### [Try it]
As you look over the data below, please find each line where the word "rune" appears, then copy it.

### [Supplied information]
**********
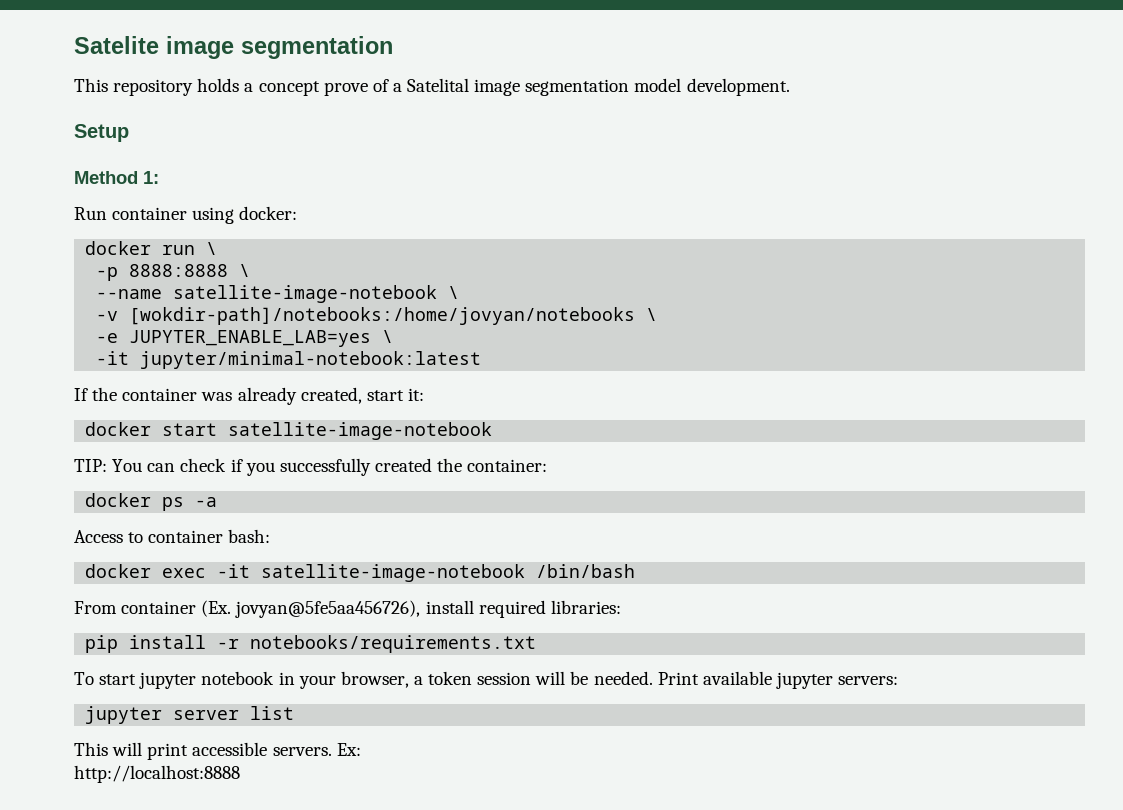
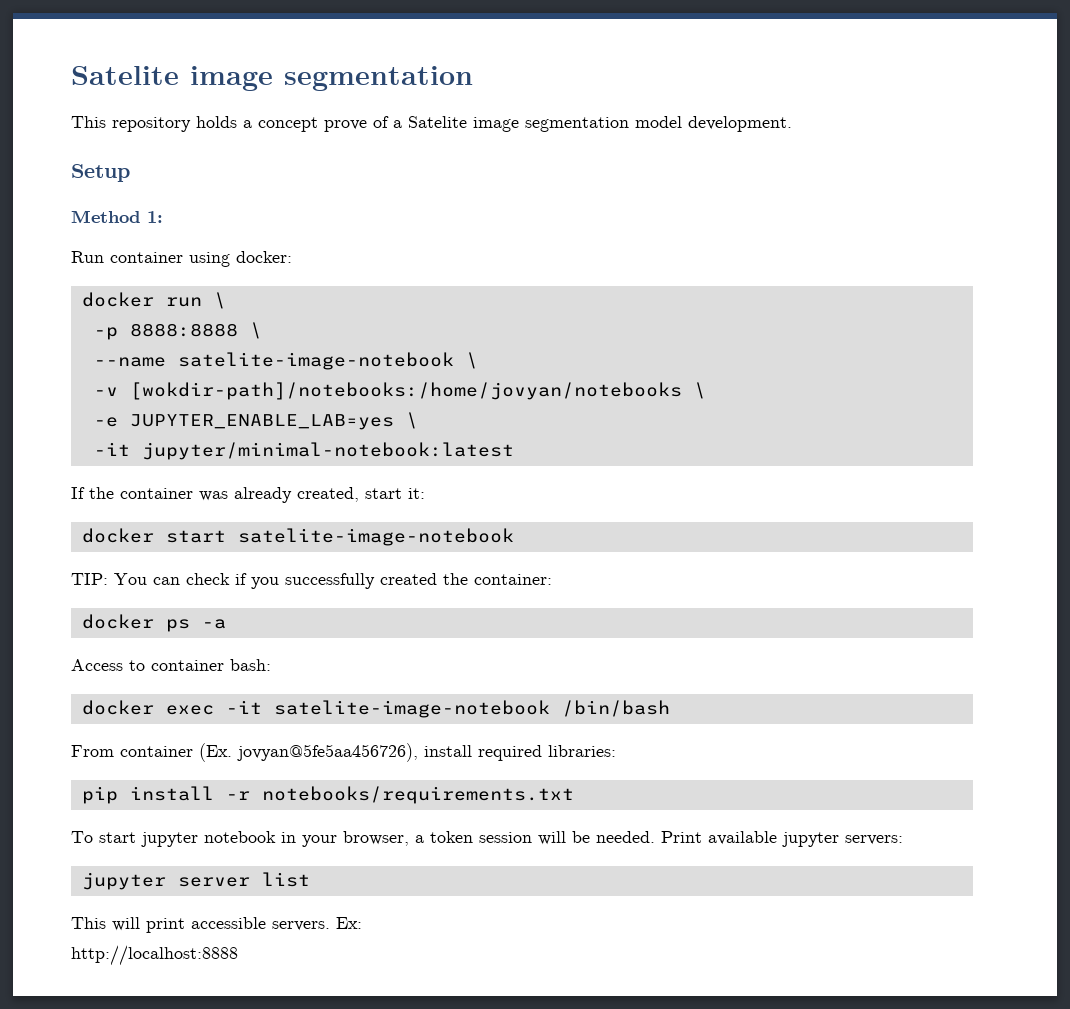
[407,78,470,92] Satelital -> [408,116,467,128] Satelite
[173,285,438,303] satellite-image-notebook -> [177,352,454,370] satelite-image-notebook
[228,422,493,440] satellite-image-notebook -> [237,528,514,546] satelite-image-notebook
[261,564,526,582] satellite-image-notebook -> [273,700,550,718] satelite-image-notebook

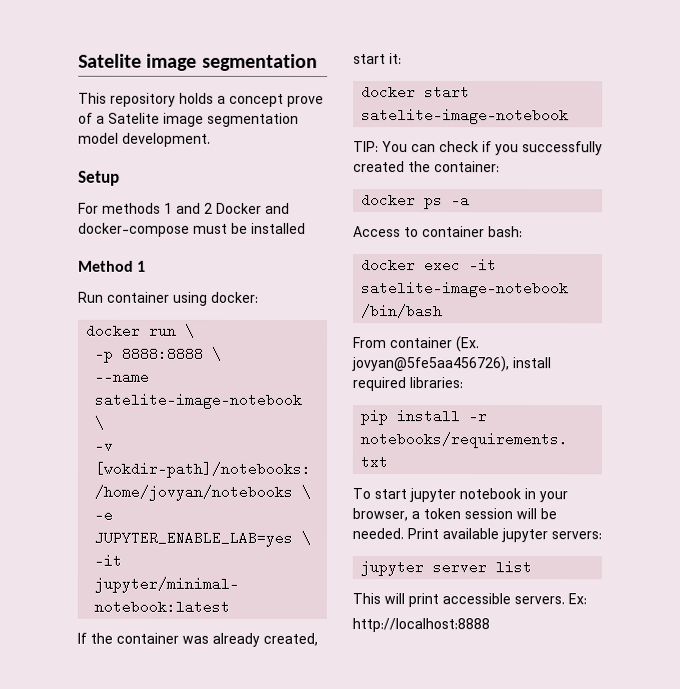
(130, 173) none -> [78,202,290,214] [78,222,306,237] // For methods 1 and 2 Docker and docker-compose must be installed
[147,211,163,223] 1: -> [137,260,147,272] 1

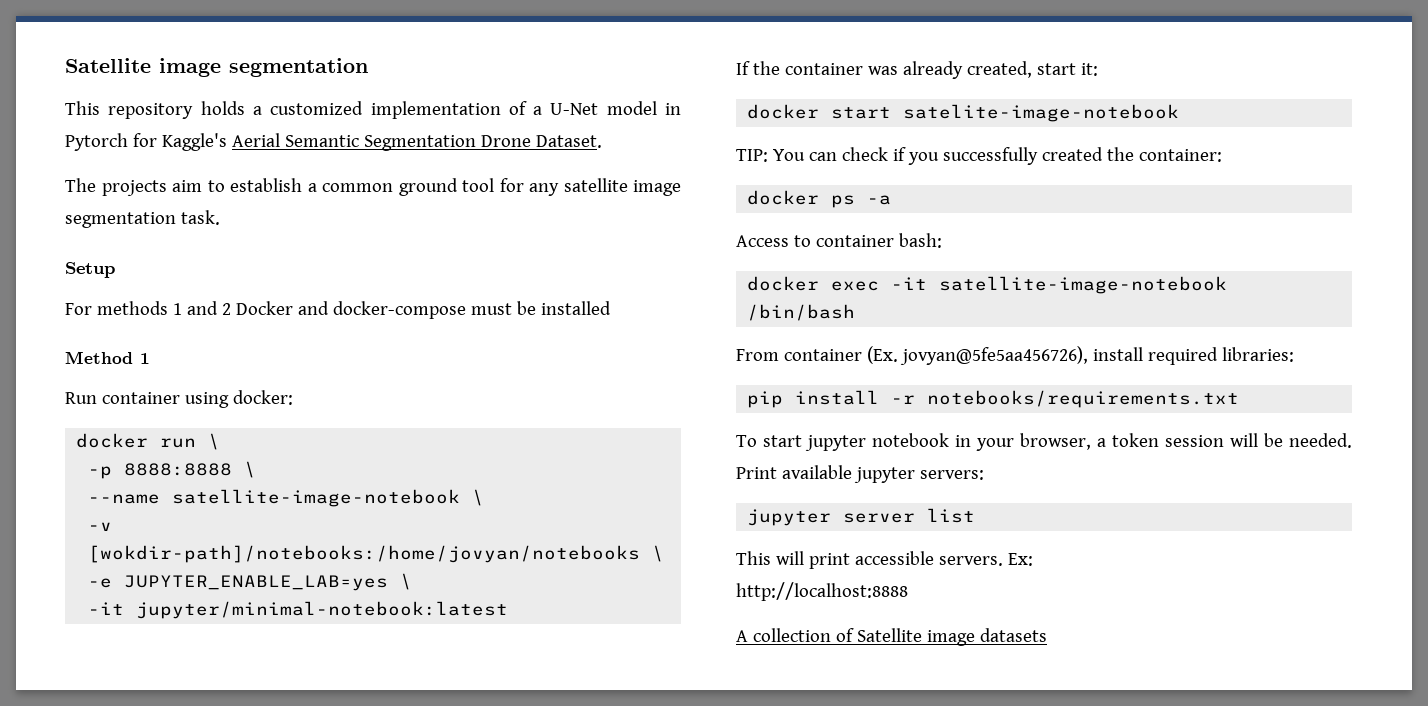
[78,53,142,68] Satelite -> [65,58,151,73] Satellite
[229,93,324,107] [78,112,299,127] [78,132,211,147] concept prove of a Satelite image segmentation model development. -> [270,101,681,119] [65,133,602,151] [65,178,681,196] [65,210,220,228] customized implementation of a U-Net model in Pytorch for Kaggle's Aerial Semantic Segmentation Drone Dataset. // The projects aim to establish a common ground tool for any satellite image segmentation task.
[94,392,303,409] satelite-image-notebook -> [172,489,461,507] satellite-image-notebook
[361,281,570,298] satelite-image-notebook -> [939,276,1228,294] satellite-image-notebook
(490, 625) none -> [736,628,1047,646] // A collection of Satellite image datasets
**********
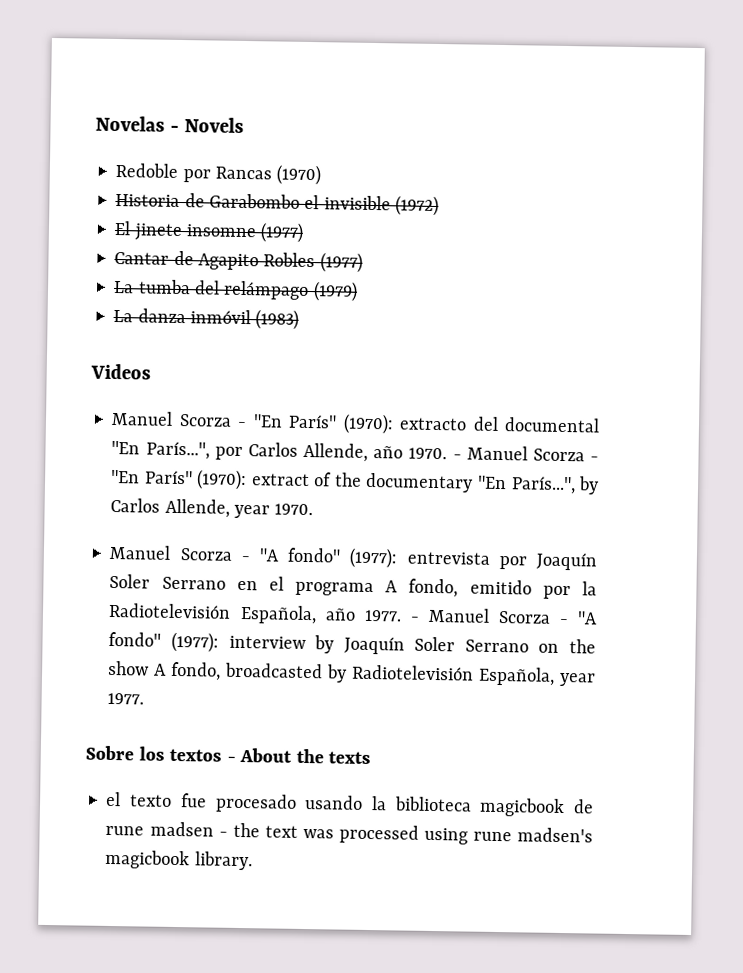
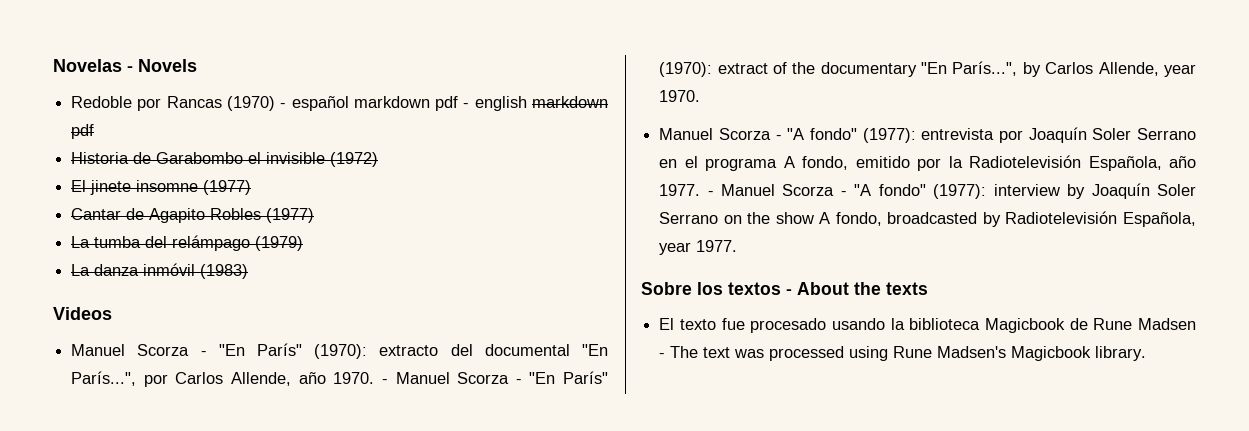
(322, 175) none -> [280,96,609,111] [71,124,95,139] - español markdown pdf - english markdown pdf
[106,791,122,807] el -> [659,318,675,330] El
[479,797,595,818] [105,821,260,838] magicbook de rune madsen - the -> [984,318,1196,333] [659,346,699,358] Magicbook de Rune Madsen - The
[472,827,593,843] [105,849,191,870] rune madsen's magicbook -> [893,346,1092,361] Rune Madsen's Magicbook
**********
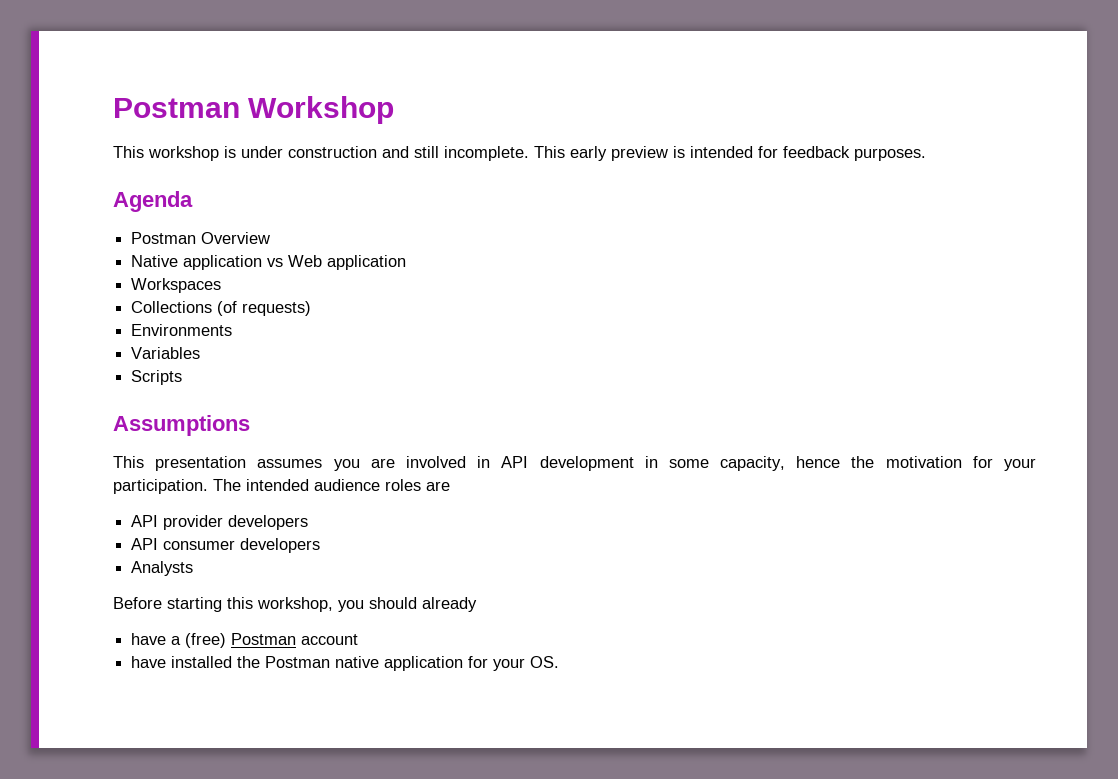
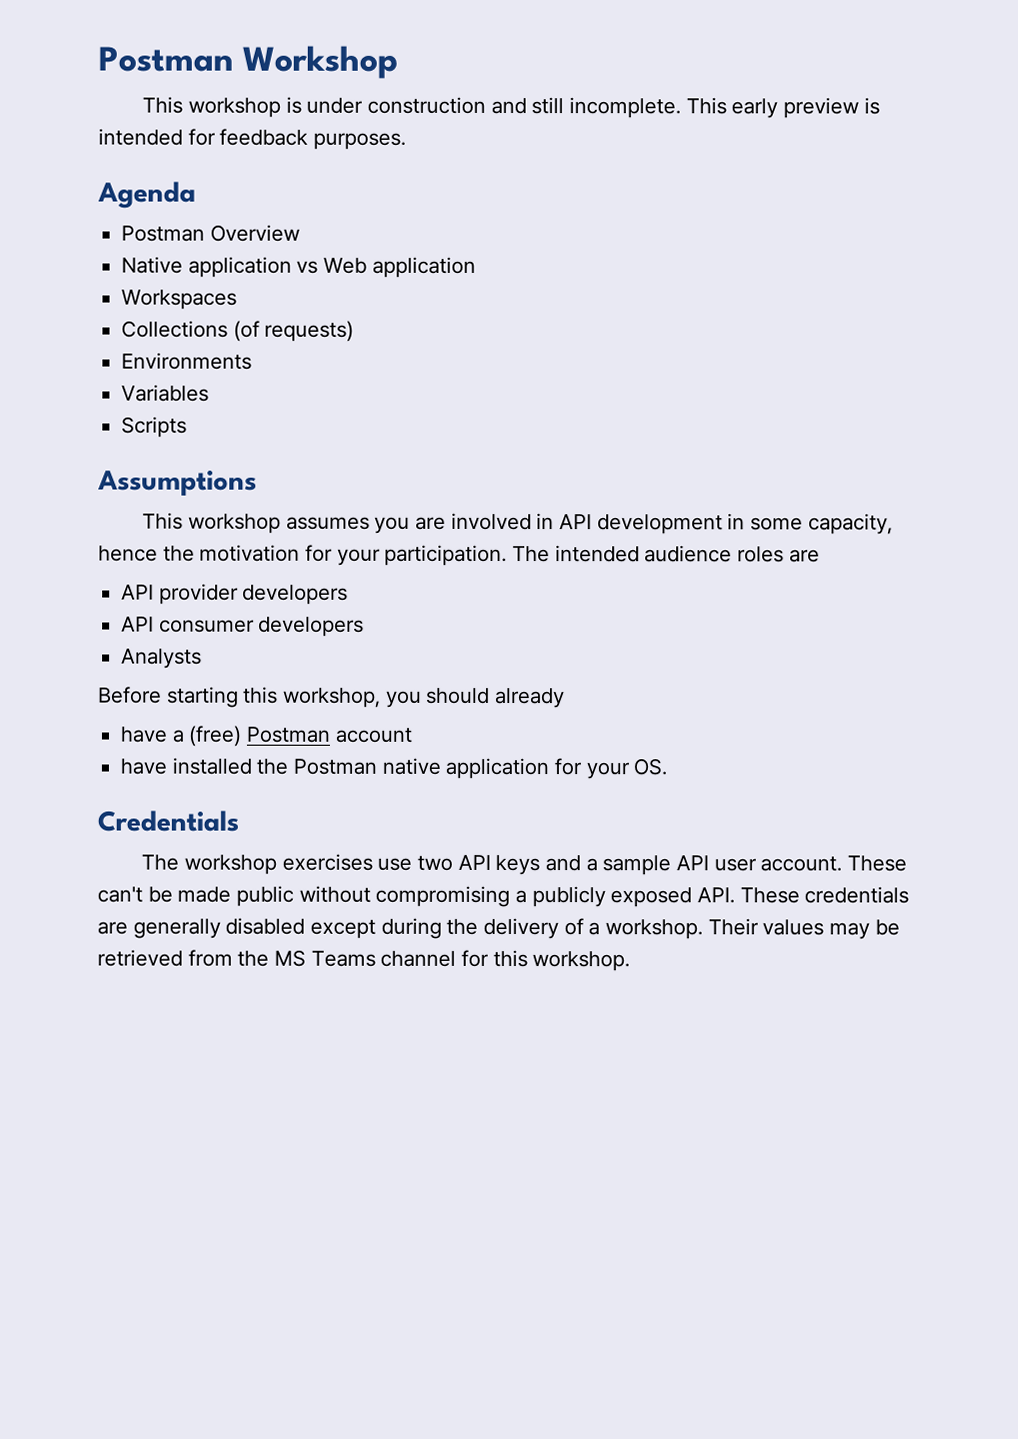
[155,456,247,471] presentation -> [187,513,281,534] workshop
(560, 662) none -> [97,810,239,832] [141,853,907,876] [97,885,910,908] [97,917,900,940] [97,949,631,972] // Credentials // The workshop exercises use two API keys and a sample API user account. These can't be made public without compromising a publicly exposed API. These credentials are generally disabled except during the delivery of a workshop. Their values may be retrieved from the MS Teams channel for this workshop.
**********
### [Response]
[479,797,595,818] [105,821,260,838] magicbook de rune madsen - the -> [984,318,1196,333] [659,346,699,358] Magicbook de Rune Madsen - The
[472,827,593,843] [105,849,191,870] rune madsen's magicbook -> [893,346,1092,361] Rune Madsen's Magicbook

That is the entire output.